Chen, the blind self-taught human rights lawyer and activist, escaped house arrest in the dark night of April 22, fleeing to the US Embassy in Beijing. That alone is incredible enough. Then, after days of undisclosed negotiations between the US and Chinese governments, Chen finally stepped into the public again on May 2, as he left the embassy with the US Ambassador Gary Locke to Beijing’s Chao Yang Hospital to ‘reunite with his family’, seemingly under a deal that would see Chen safely remain in China.

A sigh of collective relief was felt across the world, but many China-watchers remained sceptical – and with good reason.

Around 10pm the same day, startling reports came flooding in that Chen said the embassy staff relayed threats from the Chinese government that if he didn’t leave the embassy at once, Chinese officials would have arrested his wife and, quote, ‘beaten her to death’. Chen, who has always wanted to remain in China, now no longer felt safe.

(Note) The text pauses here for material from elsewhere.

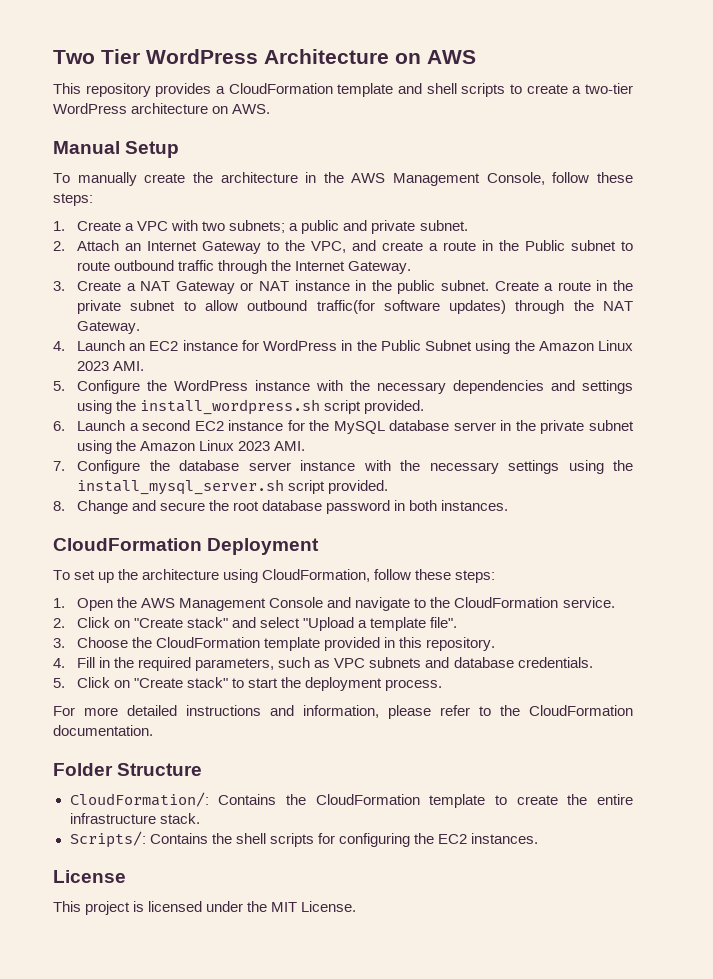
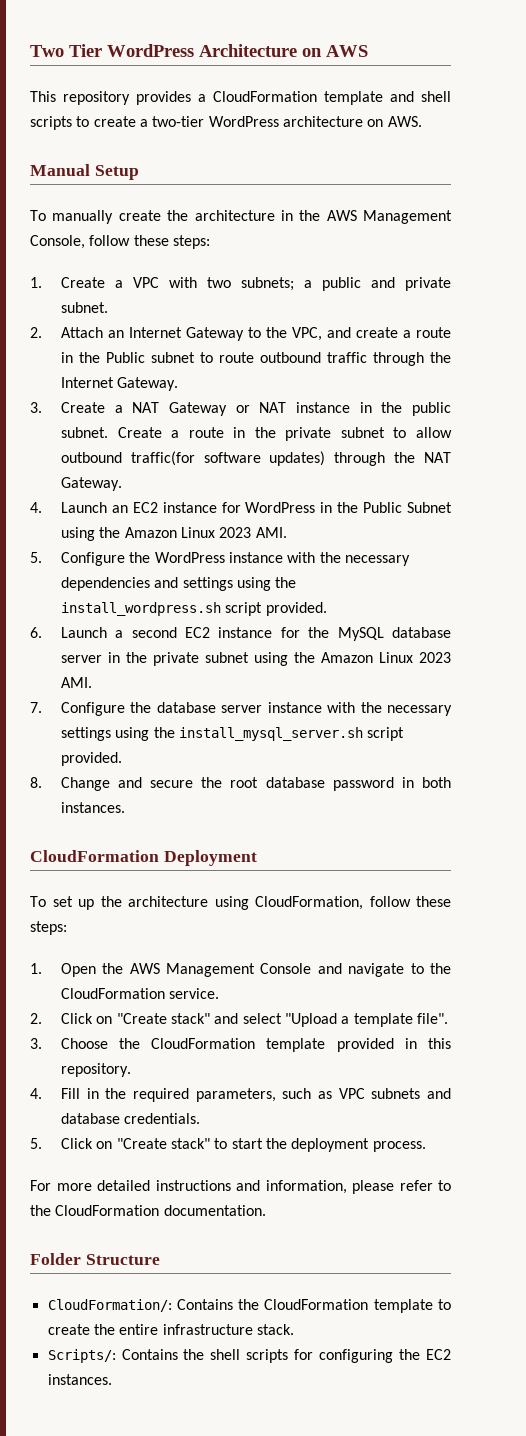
- License
- This project is licensed under the MIT License.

He begged the media to inform the US Embassy that he was ‘absolutely ready to fly out on Hilary Clinton’s plane’. Tellingly, the US embassy staff who had promised to stay at his side, vanished from the hospital. Things then turned ominous.

Naturally, the embassy and Clinton denied they had relayed the threats, and it’s unlikely that President Obama will explicitly weigh-in on the affair, yet it did make the Obama administration look toothless if the reports of what Chen had said were true. (Note: there is no absolute proof of anything as yet.)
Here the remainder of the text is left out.